Friday's Answers: Naming Your Adopted Child

This week’s Tuesday Topic was from Jamie who wrote,

We have 4 children Simeon(he died at birth), Josiah, Abigail, Anna (our names jamie and andy) as you can see our 3 children that are with us on earth here, (and our names) “ironically” start with the letters A and J- I’m not sure if i’m thinking about this too much but really want your input. Is it key to name our next child with an A or/a J? I would never want any of our children to feel like they were left out in any way and for me especially our children that will be adopted. I don’t want them to feel that way! does that make sense? is it crucial to have one of their names be Bulgarian. Another theme in our children that are living is that their middle names are missionaries! We really want to have a Biblical first name, as we like to pray verses of that person over their lives!

I loved reading your responses and the spirit in which they were offered.  You are a wonderful group of wise and kind women.  You can find the complete answers in the comments of the original post.  Here are some excerpts:

Karin Katherine wrote:

Since you say, “ironically” I would say that the A and J thing wasn’t a set plan for naming your children. With that in mind, I would say you should name your son whatever you feel called to name him and not over think it. Apparently when you named your other children you chose the name you felt was right for them. I think you should do the same for your son…

Eileen wrote:

Our first three children, Adam, Madeline, Abigail, went in an A-M-A pattern. When we were adopting our fourth child, the kids wanted another “M” name. We all agreed on the name Maya, not to stick with the pattern, but because we just really liked it. I liked not only the sound of it, but I loved the meaning, “God’s creative power.”

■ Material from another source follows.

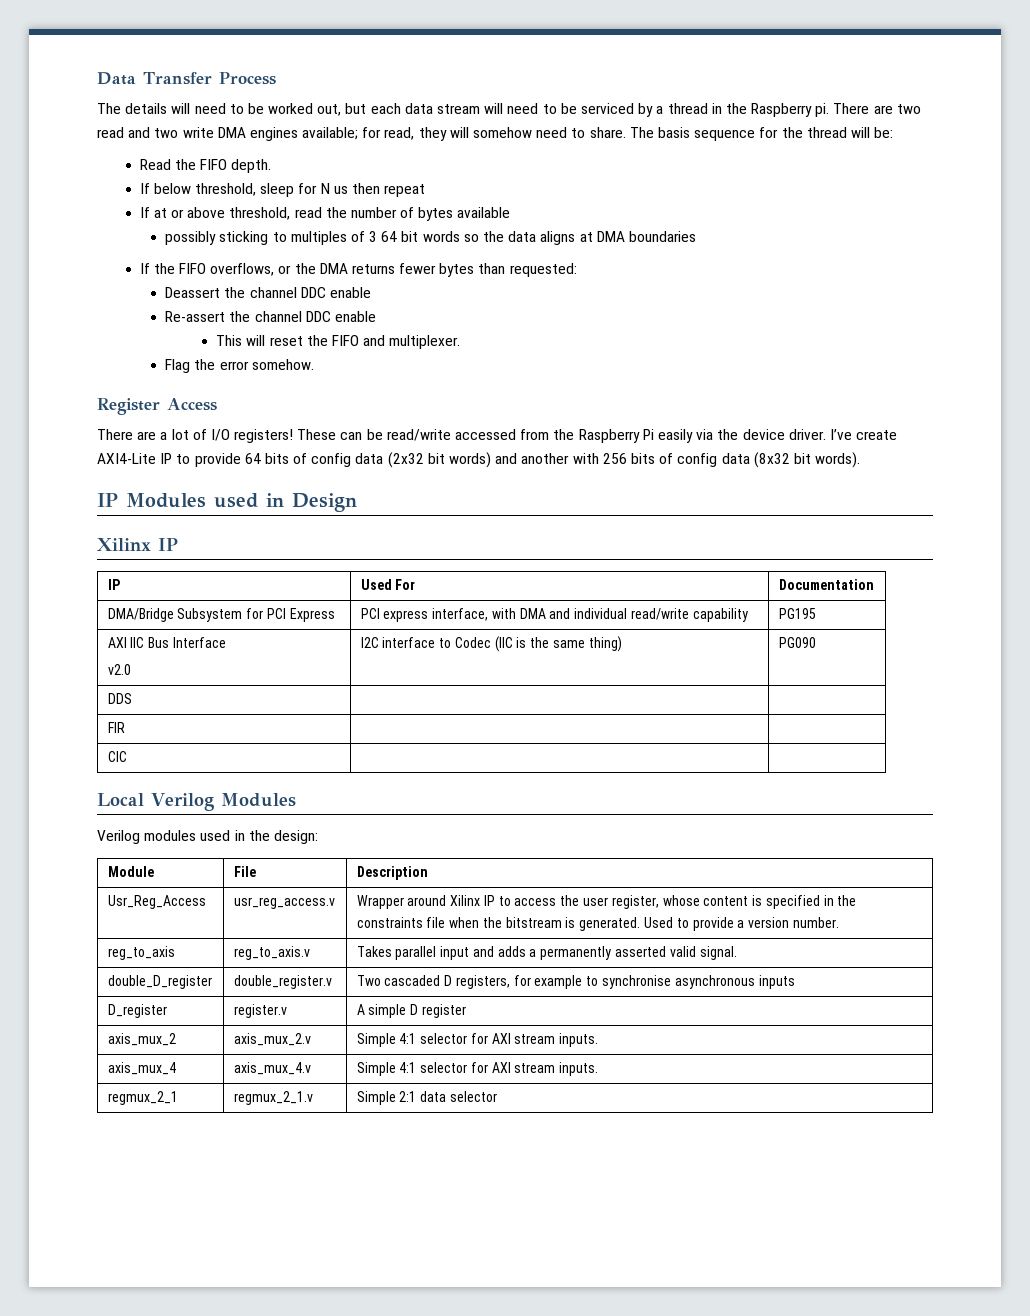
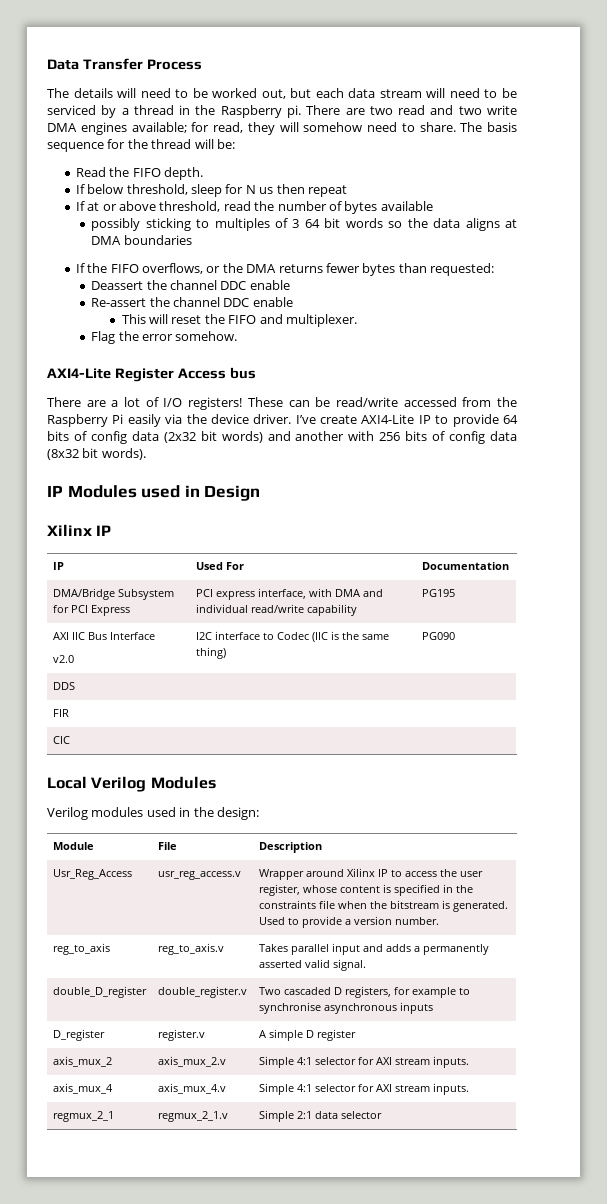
- Register Access
+ AXI4-Lite Register Access bus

However, when we met her in China…, we felt it was important to call her by her Chinese name, Qiu Ju. We called her almost exclusively Qiu Ju for weeks and had to make an effort to call her Maya. Qiu Ju is her middle name and at home, I’d say we call her Qiu more than Maya…

Shannon wrote:

I think you should follow the same protocol you did when naming your previous children. I am not sure if i believe the name will affect the child alot – not saying it won’t, i just dont know…though i do believe whatever the name, this is going to be a blessed child to be a part of this family. I would think that how he is treated and loved and nurtured and accepted will be what’s most important.

Teresa wrote:

My stepmom is Bulgarian and there are quite a few Bulgarian Christian names (I have no idea if of missionaries).
What about Joseph/Jeremy/John/Julian/ Jonathan Samuel (Samuel is a name definetely used in Bulgaria) and the others start with J.

Laurel wrote:

It seems to me that you should probably continue with your name themes for your adopted child. Even if your theme of letters was unintentional up until this point, because being an adopted child has issues that come with it, I think you should do everything possible to make him feel like a complete part of the family.

Anita wrote:

One thing we did decide to do with our adopted ET son was to give him a name important to us. We surrounded his ET name with a “western” first name that was important to my husband’s family and we gave him my husband’s last name. We did this because we felt this “claimed” him to our family. We kept his ET name (both first and last) as his middle names because we wanted to honor his heritage ( in ET, children’s last names are their father’s first names).

Catherine wrote:

Jedidiah! This is my husbands name and I love it!
2 Samuel 12:25
and because the LORD loved him, he sent word through Nathan the prophet to name him Jedidiah.
2 Samuel 12:24-26 (in Context) 2 Samuel 12 (Whole Chapter)
Because the Lord loved him!!!

Andrea G wrote:

I am wondering if there is a Bulgarian missionary? Then all can have a biblical first name and a missionary name for a middle name. Can’t wait to hear what you decide and praying for the baby no matter what!

Jessica wrote:

I wonder if your heart already has the answer about the J and A… It’s on your mind to be as inclusive as possible and I think giving this sweet baby the honor of a J or A name is fantastic. Names are SO important! Since this is an international adoption you’re also wanting to honor heritage

BJ wrote:

All five of our children’s names start with C. It started with our three older bio boys and when we adopted our oldest daughter at birth it was just natural for us to do it again. Our youngest daughter came to us thru foster care and was very young we added a first name starting with C to her name , too. Now we are getting ready to adopt a 15 and 9 year old. We will leave it up to them if they want to add a C name.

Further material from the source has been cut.